BEGIN Data for this exercise
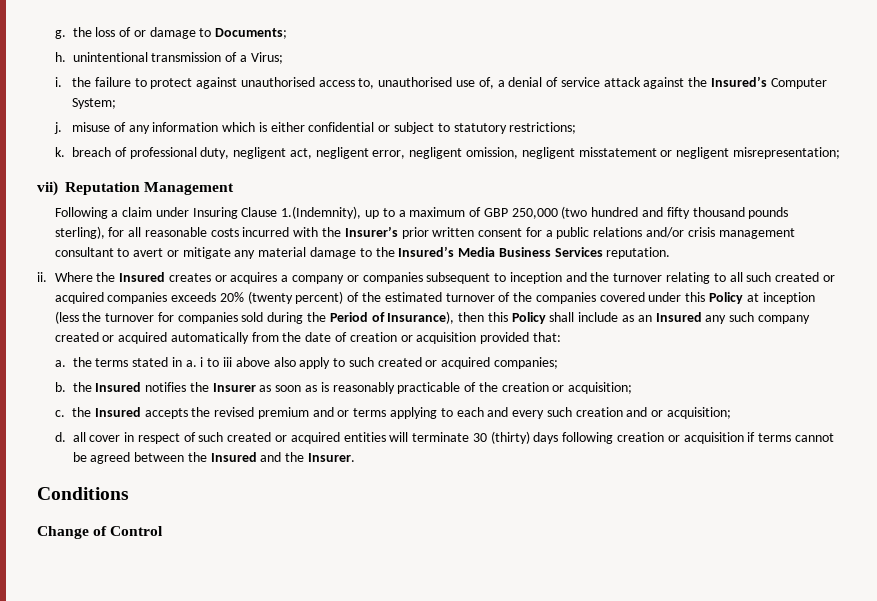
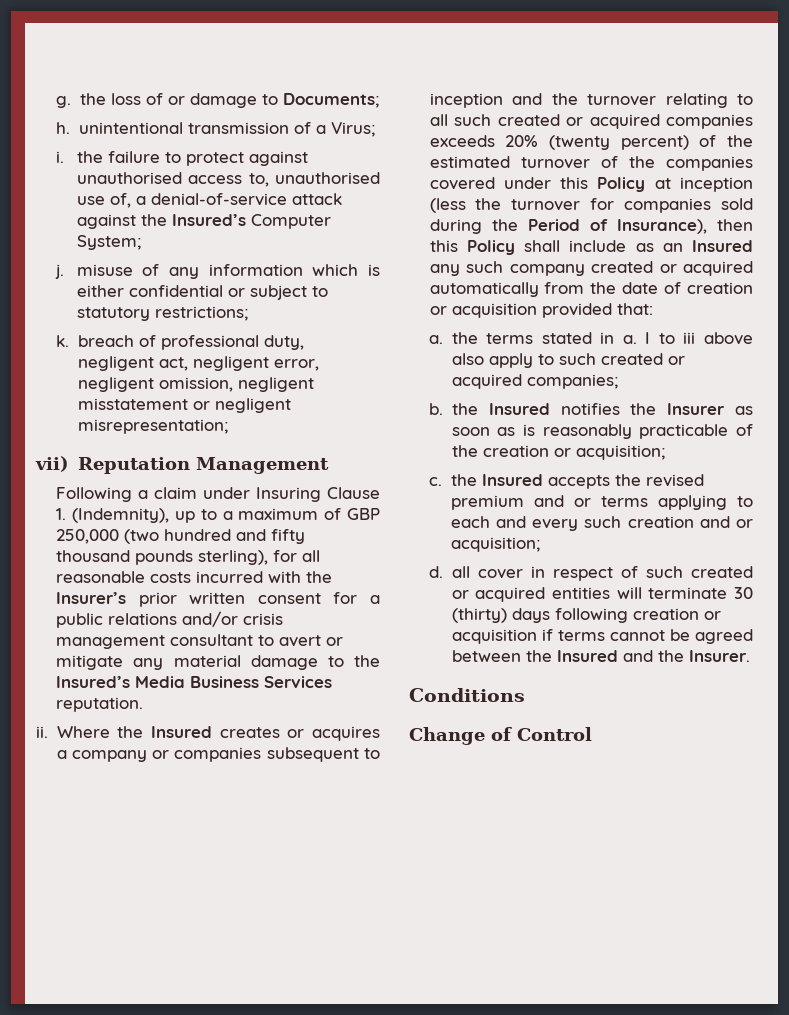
- i. the failure to protect against unauthorised access to, unauthorised use of, a denial of service attack against the Insured’s Computer System;
+ i. the failure to protect against unauthorised access to, unauthorised use of, a denial-of-service attack against the Insured’s Computer System;
- Following a claim under Insuring Clause 1.(Indemnity), up to a maximum of GBP 250,000 (two hundred and fifty thousand pounds sterling), for all reasonable costs incurred with the Insurer’s prior written consent for a public relations and/or crisis management consultant to avert or mitigate any material damage to the Insured’s Media Business Services reputation.
+ Following a claim under Insuring Clause 1. (Indemnity), up to a maximum of GBP 250,000 (two hundred and fifty thousand pounds sterling), for all reasonable costs incurred with the Insurer’s prior written consent for a public relations and/or crisis management consultant to avert or mitigate any material damage to the Insured’s Media Business Services reputation.
- a. the terms stated in a. i to iii above also apply to such created or acquired companies;
+ a. the terms stated in a. I to iii above also apply to such created or acquired companies;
END Data for this exercise
What the exercise asks >>
The answer must consist of every line from the entries that holds the string "Indemnity".

Reply >>
- Following a claim under Insuring Clause 1.(Indemnity), up to a maximum of GBP 250,000 (two hundred and fifty thousand pounds sterling), for all reasonable costs incurred with the Insurer’s prior written consent for a public relations and/or crisis management consultant to avert or mitigate any material damage to the Insured’s Media Business Services reputation.
+ Following a claim under Insuring Clause 1. (Indemnity), up to a maximum of GBP 250,000 (two hundred and fifty thousand pounds sterling), for all reasonable costs incurred with the Insurer’s prior written consent for a public relations and/or crisis management consultant to avert or mitigate any material damage to the Insured’s Media Business Services reputation.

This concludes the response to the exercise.